ASSIGNMENT:
The expected output is exactly the lines below, starting at the line with "border-bottom:1px solid #b9b5ae;" and ending at the line with "background:#fff; border:1px solid", both included; no other line belongs in it.

Dataset entries:
[Start of Attachment]

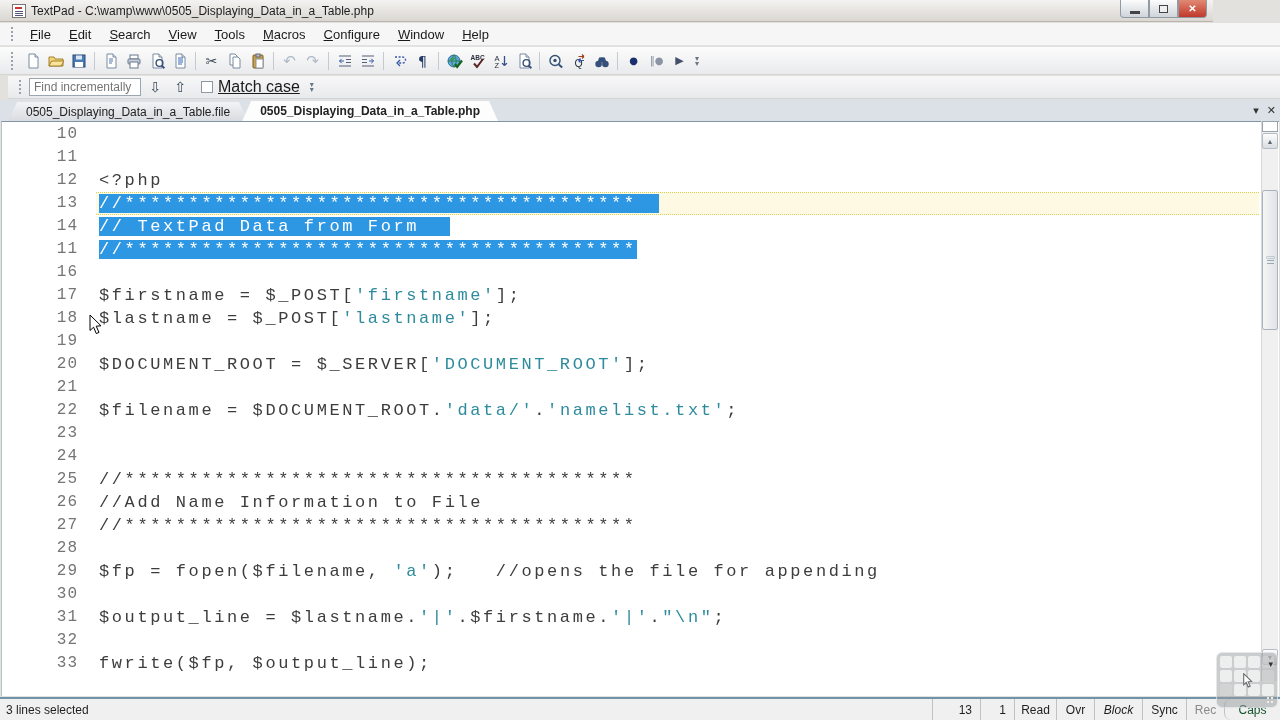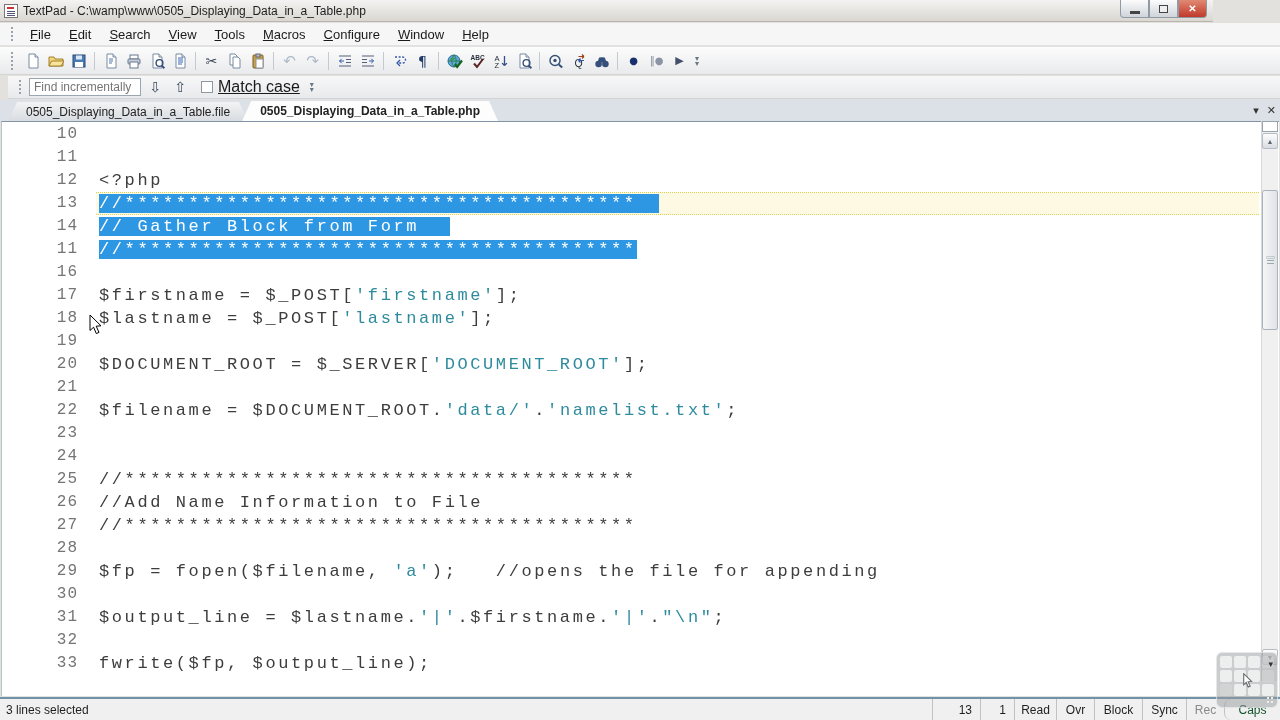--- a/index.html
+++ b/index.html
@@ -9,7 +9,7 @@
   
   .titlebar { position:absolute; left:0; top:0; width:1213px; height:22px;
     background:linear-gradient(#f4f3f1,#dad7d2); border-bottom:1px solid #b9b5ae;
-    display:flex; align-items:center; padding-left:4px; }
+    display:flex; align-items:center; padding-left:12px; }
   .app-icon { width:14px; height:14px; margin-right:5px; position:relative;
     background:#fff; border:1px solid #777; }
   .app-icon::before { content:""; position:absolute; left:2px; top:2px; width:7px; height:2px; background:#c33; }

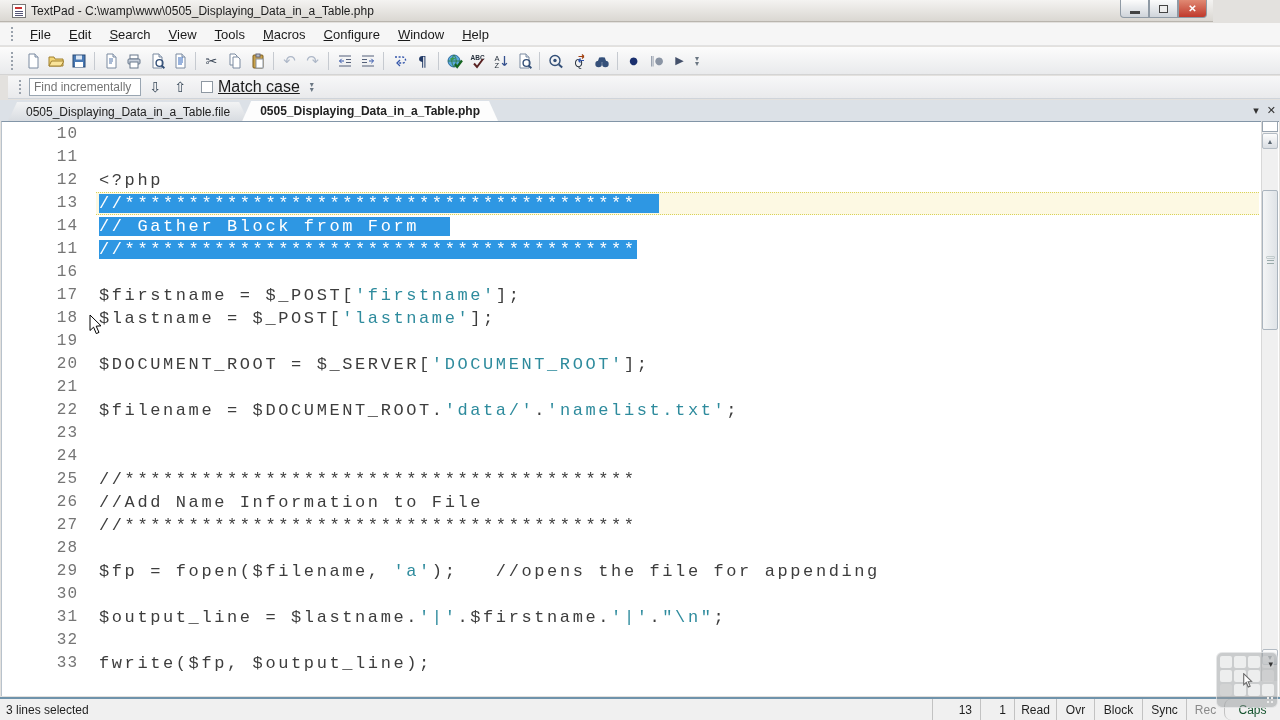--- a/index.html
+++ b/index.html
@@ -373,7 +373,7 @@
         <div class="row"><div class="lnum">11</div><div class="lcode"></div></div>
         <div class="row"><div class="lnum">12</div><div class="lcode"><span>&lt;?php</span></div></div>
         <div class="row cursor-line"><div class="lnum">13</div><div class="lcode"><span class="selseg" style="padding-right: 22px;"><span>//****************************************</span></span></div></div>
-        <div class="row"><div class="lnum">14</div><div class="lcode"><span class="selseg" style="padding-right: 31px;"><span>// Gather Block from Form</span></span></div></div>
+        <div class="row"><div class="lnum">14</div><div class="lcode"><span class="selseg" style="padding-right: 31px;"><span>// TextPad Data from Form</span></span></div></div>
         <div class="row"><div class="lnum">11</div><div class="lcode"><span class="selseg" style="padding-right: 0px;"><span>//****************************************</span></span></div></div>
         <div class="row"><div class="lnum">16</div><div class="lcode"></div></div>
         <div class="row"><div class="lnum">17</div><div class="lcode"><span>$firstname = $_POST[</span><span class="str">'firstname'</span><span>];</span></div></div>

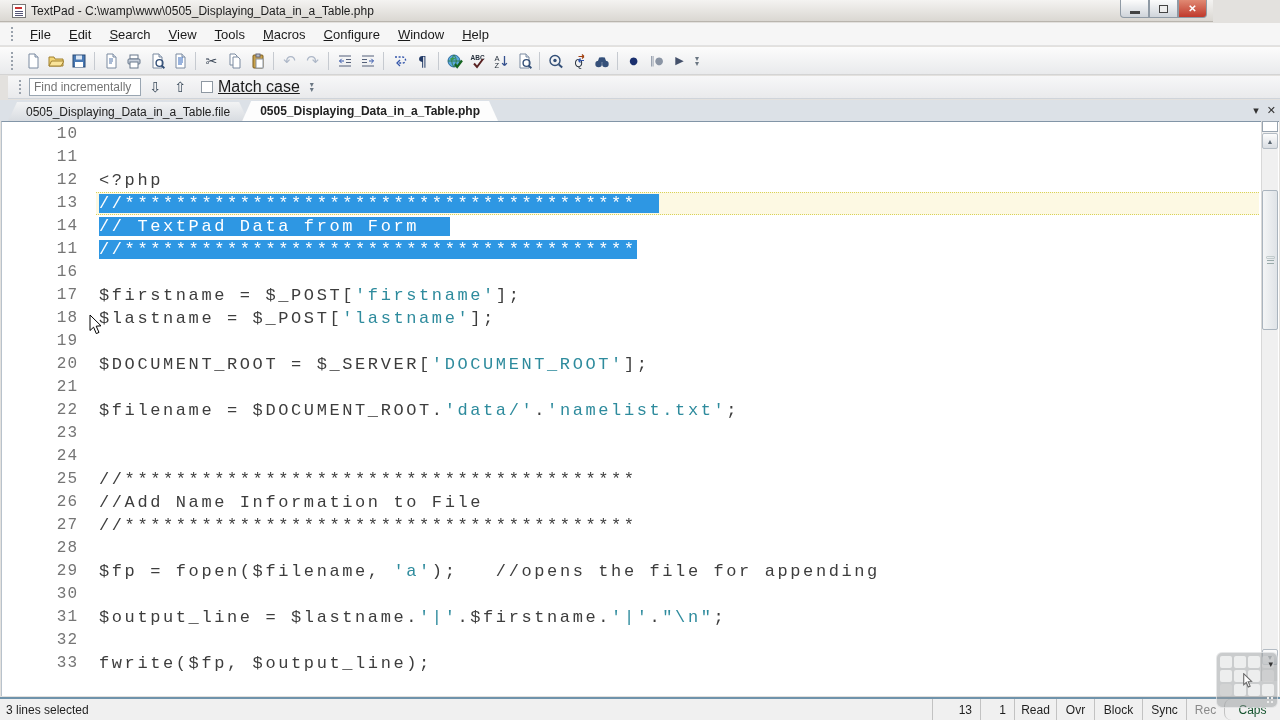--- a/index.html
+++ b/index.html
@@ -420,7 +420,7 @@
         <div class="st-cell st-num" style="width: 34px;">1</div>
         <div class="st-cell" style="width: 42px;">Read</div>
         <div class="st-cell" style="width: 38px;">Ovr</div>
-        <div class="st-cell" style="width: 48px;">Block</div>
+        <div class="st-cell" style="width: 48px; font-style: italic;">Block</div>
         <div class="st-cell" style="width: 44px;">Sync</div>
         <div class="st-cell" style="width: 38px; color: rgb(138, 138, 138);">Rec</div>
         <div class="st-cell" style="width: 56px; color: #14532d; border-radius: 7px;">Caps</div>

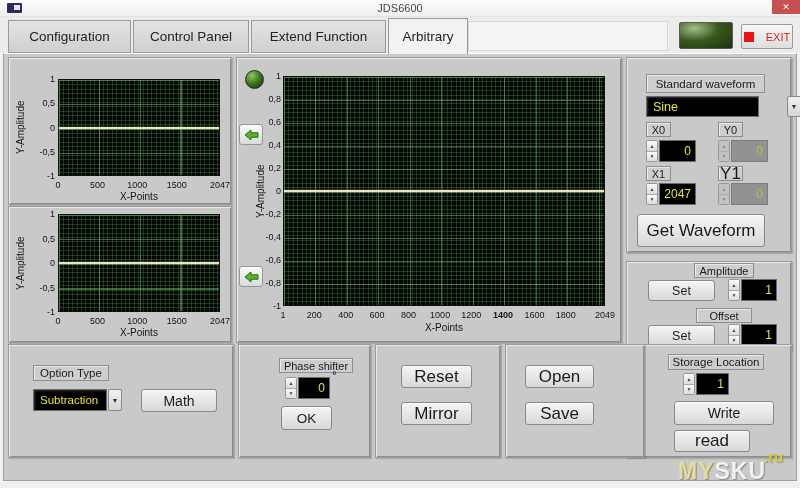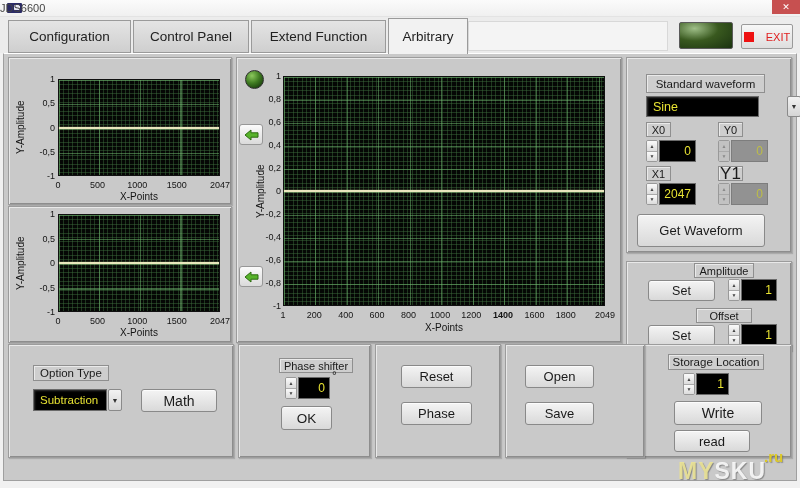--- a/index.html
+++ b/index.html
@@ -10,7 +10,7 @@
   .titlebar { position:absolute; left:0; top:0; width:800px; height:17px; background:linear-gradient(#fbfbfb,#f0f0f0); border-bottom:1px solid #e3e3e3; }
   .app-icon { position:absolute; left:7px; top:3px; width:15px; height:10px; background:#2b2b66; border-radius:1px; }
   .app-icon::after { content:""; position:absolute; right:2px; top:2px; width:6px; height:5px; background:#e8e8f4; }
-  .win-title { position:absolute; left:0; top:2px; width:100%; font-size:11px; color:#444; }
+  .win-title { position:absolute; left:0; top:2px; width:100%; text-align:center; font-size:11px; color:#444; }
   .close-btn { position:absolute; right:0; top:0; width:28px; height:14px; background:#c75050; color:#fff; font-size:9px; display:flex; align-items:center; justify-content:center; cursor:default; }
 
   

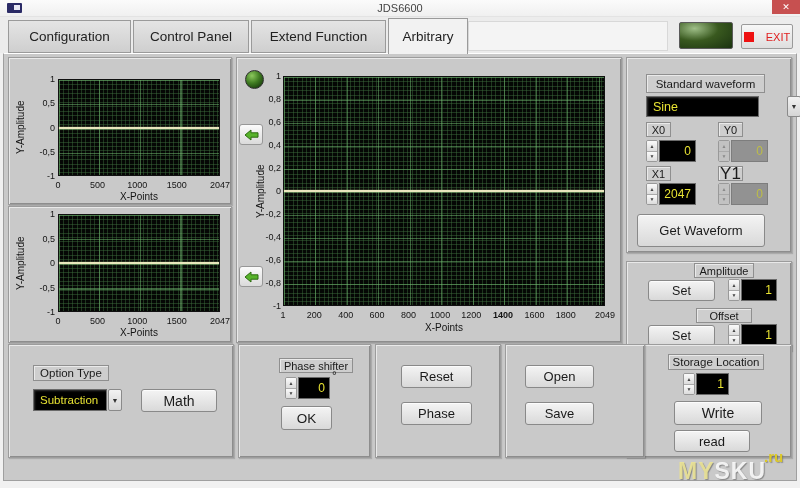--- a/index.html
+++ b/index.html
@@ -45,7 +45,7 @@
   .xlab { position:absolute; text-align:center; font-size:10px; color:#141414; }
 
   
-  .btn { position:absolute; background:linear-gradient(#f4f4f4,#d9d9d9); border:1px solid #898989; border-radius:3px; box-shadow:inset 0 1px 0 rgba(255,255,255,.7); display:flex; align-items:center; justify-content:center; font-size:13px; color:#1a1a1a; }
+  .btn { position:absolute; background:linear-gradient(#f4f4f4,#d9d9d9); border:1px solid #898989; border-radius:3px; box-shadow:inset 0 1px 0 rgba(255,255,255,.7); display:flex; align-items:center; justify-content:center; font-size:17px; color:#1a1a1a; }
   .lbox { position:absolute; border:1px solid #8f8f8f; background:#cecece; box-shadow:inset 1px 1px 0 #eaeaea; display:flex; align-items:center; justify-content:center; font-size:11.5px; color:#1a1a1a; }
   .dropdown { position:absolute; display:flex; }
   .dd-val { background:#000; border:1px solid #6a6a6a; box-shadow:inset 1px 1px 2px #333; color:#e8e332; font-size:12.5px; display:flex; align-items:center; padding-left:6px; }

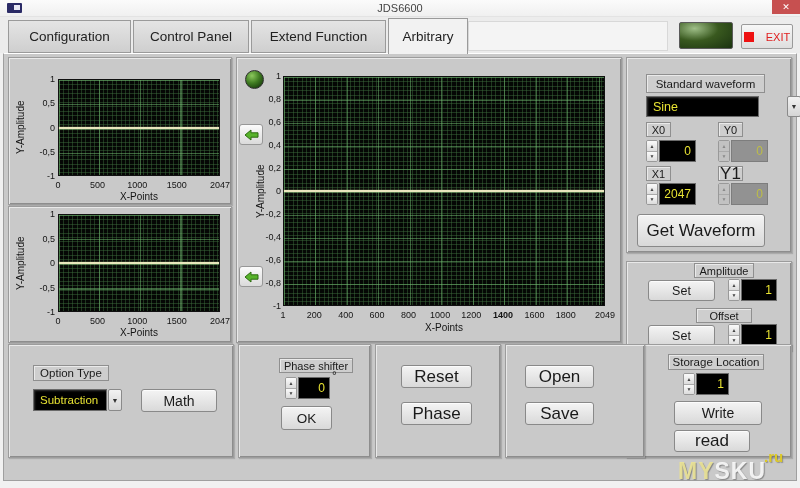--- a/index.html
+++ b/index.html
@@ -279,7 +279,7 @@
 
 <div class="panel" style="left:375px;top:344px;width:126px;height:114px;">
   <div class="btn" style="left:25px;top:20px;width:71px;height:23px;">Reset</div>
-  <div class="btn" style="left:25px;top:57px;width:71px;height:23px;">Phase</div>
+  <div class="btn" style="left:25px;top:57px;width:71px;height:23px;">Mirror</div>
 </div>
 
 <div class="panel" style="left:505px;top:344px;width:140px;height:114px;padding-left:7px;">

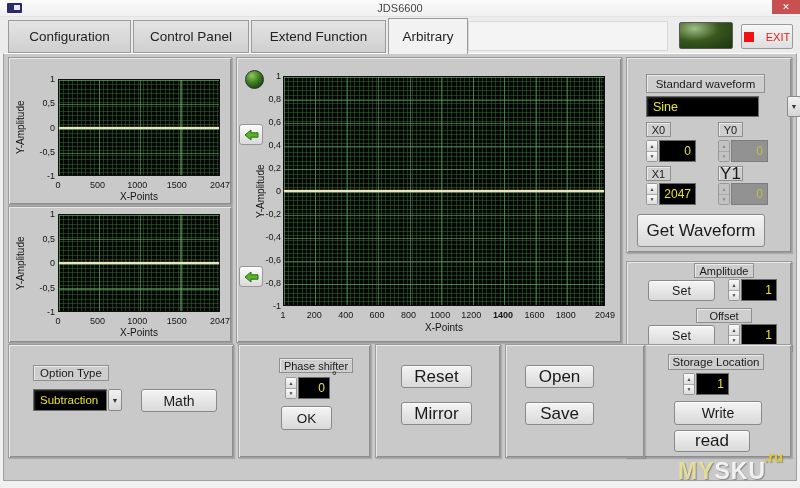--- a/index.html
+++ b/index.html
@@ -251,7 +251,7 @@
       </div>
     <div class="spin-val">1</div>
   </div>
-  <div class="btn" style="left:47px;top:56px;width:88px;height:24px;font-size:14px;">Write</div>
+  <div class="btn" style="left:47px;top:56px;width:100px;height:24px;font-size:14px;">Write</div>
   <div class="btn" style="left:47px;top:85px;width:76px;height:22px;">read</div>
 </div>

[End of Attachment]

RESPONSE TO THIS EXERCISE:
     background:linear-gradient(#f4f3f1,#dad7d2); border-bottom:1px solid #b9b5ae;
-    display:flex; align-items:center; padding-left:4px; }
+    display:flex; align-items:center; padding-left:12px; }
   .app-icon { width:14px; height:14px; margin-right:5px; position:relative;
     background:#fff; border:1px solid #777; }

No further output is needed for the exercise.